Celle-ci vise nommément l’ancien premier président de la cour d’appel de Saint-Denis, en poste de 2011 à 2014, Dominique Ferrière. Hakim Karki l’accuse d’avoir commis des faux et usages de faux dans le cadre de son évaluation de carrière. Des faits qui, concernant un haut magistrat, relèvent de la cour d’assises.
Selon les informations du Journal de l’Île de La Réunion, le juge Karki se prévaudrait d’une décision du tribunal administratif accréditant sa thèse, notamment sur la datation desdits documents. Ceux-ci consignent les appréciations faites du travail et du comportement du magistrat par sa hiérarchie. Or, dans le cas d’Hakim Karki, on peut imaginer qu’elles n’étaient pas des meilleures.
Propos et dossiers sensibles
En effet, le juge d’instruction a déjà eu à se défendre devant ses supérieurs, pour avoir notamment tenu «des propos dénigrant l’institution», et a également été ciblé par une enquête en 2012 pour violation du secret de l’instruction.
Hakim Karki reste aussi associé à l’affaire Roukia et celle du Groupe d’intervention régional (GIR) de Mayotte, qu’il a commencé à instruire en 2011. Un travail partiellement validé en janvier dernier avec la condamnation d’un gendarme et d’un policier pour l’homicide involontaire de la jeune Mahoraise. Quant aux autres opérations suspectes menées par le GIR, elles font l’objet d’une information judiciaire toujours en cours d’instruction.
Une confrontation
Mais alors que son adversaire désigné occupe aujourd’hui le poste prestigieux de premier président de la cour d’appel de Bordeaux, Hakim Karki se trouve lui au banc de l’infamie. En juillet 2014, il est accusé de viol par une fonctionnaire de l’Éducation nationale en poste à Mayotte. Des faits sordides qu’il nie, évoquant une relation consentie. Mis en examen, écroué, puis remis en liberté sous contrôle judiciaire, Hakim Karki est actuellement suspendu de ses fonctions, une procédure disciplinaire étant pendante devant le conseil supérieur de la magistrature (CSM).

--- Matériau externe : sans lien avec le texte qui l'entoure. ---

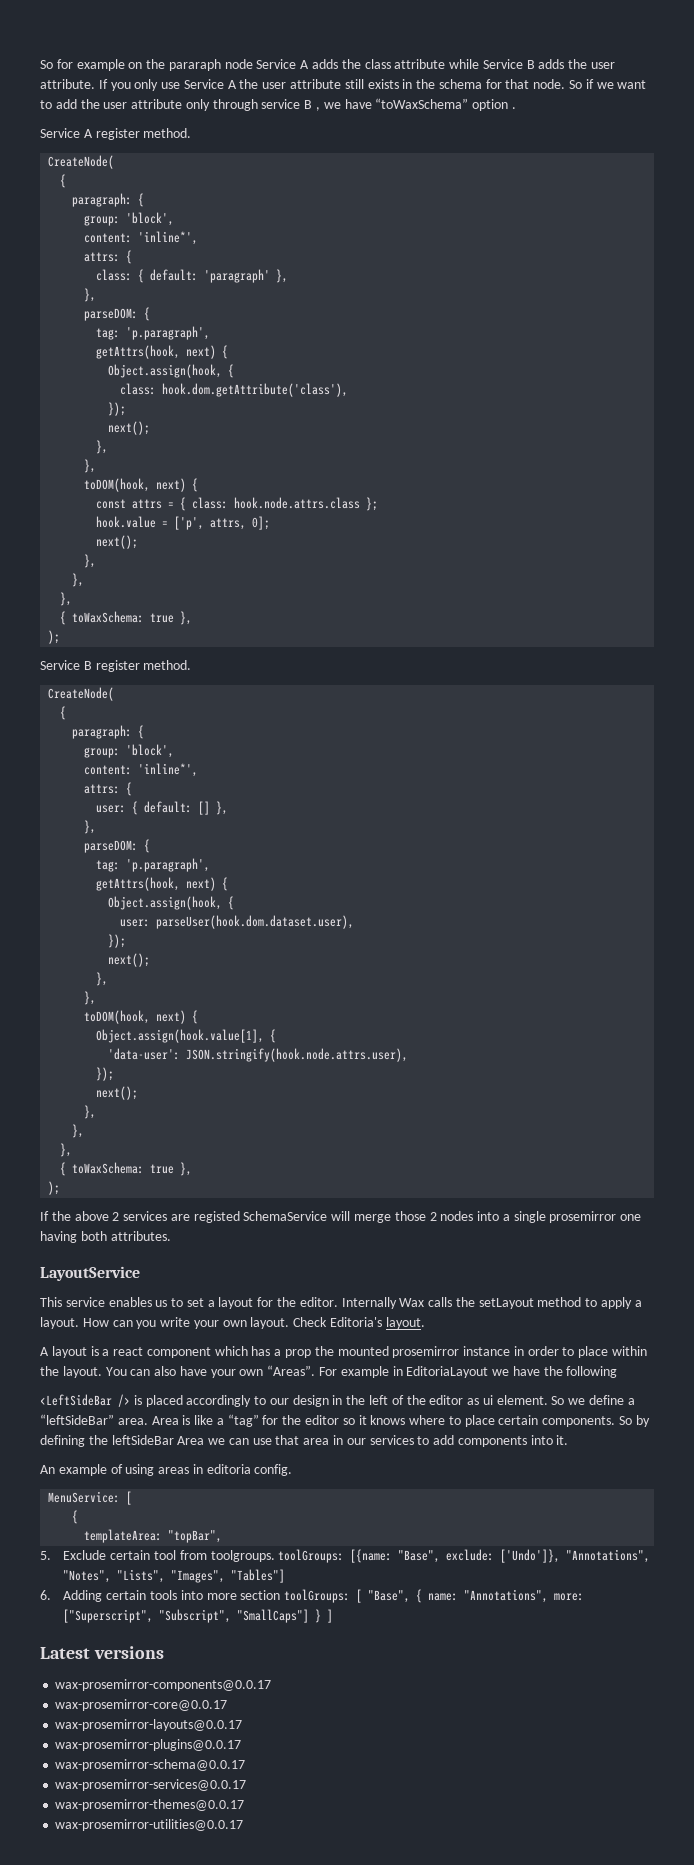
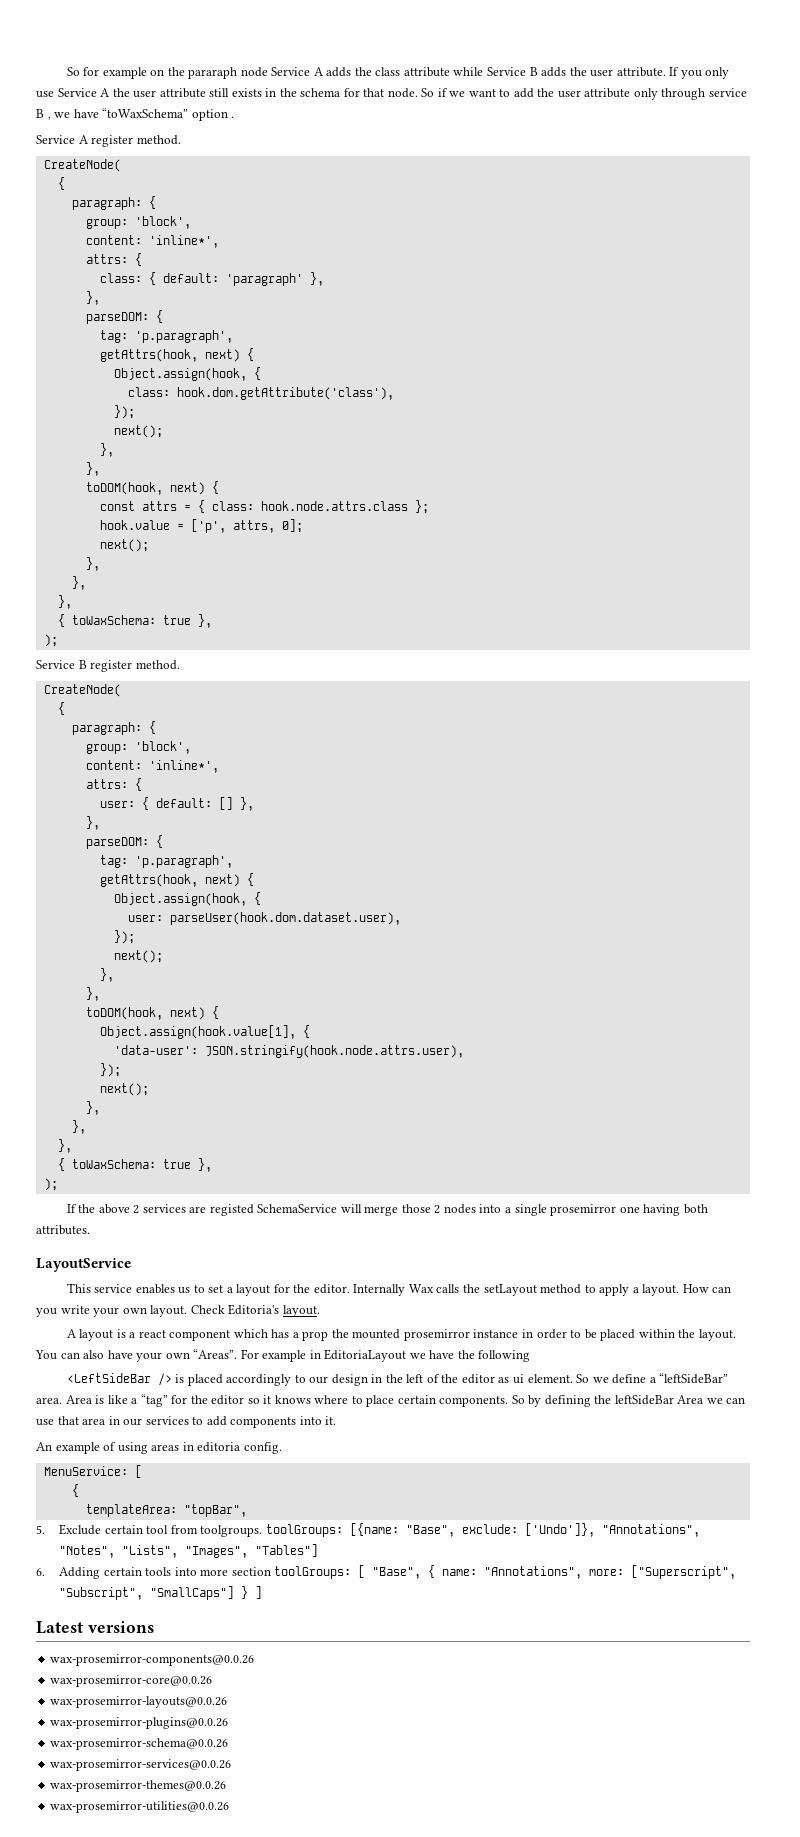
[578,1346,609,1358] place -> [584,1329,636,1341] be placed
[55,1679,272,1691] [55,1699,228,1711] [55,1719,243,1731] [55,1739,242,1751] [55,1759,246,1771] [55,1779,247,1791] [55,1799,245,1811] [55,1819,244,1831] wax-prosemirror-components@0.0.17 // wax-prosemirror-core@0.0.17 // wax-prosemirror-layouts@0.0.17 // wax-prosemirror-plugins@0.0.17 // wax-prosemirror-schema@0.0.17 // wax-prosemirror-services@0.0.17 // wax-prosemirror-themes@0.0.17 // wax-prosemirror-utilities@0.0.17 -> [50,1654,255,1666] [50,1675,213,1687] [50,1696,228,1708] [50,1717,229,1729] [50,1738,229,1750] [50,1759,232,1771] [50,1780,227,1792] [50,1801,230,1813] wax-prosemirror-components@0.0.26 // wax-prosemirror-core@0.0.26 // wax-prosemirror-layouts@0.0.26 // wax-prosemirror-plugins@0.0.26 // wax-prosemirror-schema@0.0.26 // wax-prosemirror-services@0.0.26 // wax-prosemirror-themes@0.0.26 // wax-prosemirror-utilities@0.0.26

Ce dossier criminel, dépaysé à Paris, aurait enfin connu une avancée il y a quelques semaines, avec la confrontation du mis en examen à son accusatrice. Sans qu’on sache si cette mise en présence a modifié la donne, ni son impact quant à l’issue du dossier.
Vers un dépaysement
Toujours est-il que l’offensive du juge Karki contre sa hiérarchie démontre qu’il n’a pas l’intention de se laisser enterrer sans rien faire.
Sa plainte a toutes les chances de voyager vers une autre juridiction française. En effet, comme l’exige la procédure, le doyen des juges d’instruction saisi de la plainte l’a transmise au procureur de la République de Mayotte afin de connaître ses réquisitions. «Je ne vois pas comment on pourrait instruire ce dossier à Mayotte. Cela ne me paraît pas concevable pour la sérénité de l’enquête et le bon fonctionnement de la juridiction», indique Joël Garrigue au JDM.
La cour de cassation pourrait donc rapidement désigner un juge d’instruction d’une autre juridiction, un «dépaysement» dans le jargon judiciaire.
RR, le JDM
avec Sébastien Gignoux, le JIR.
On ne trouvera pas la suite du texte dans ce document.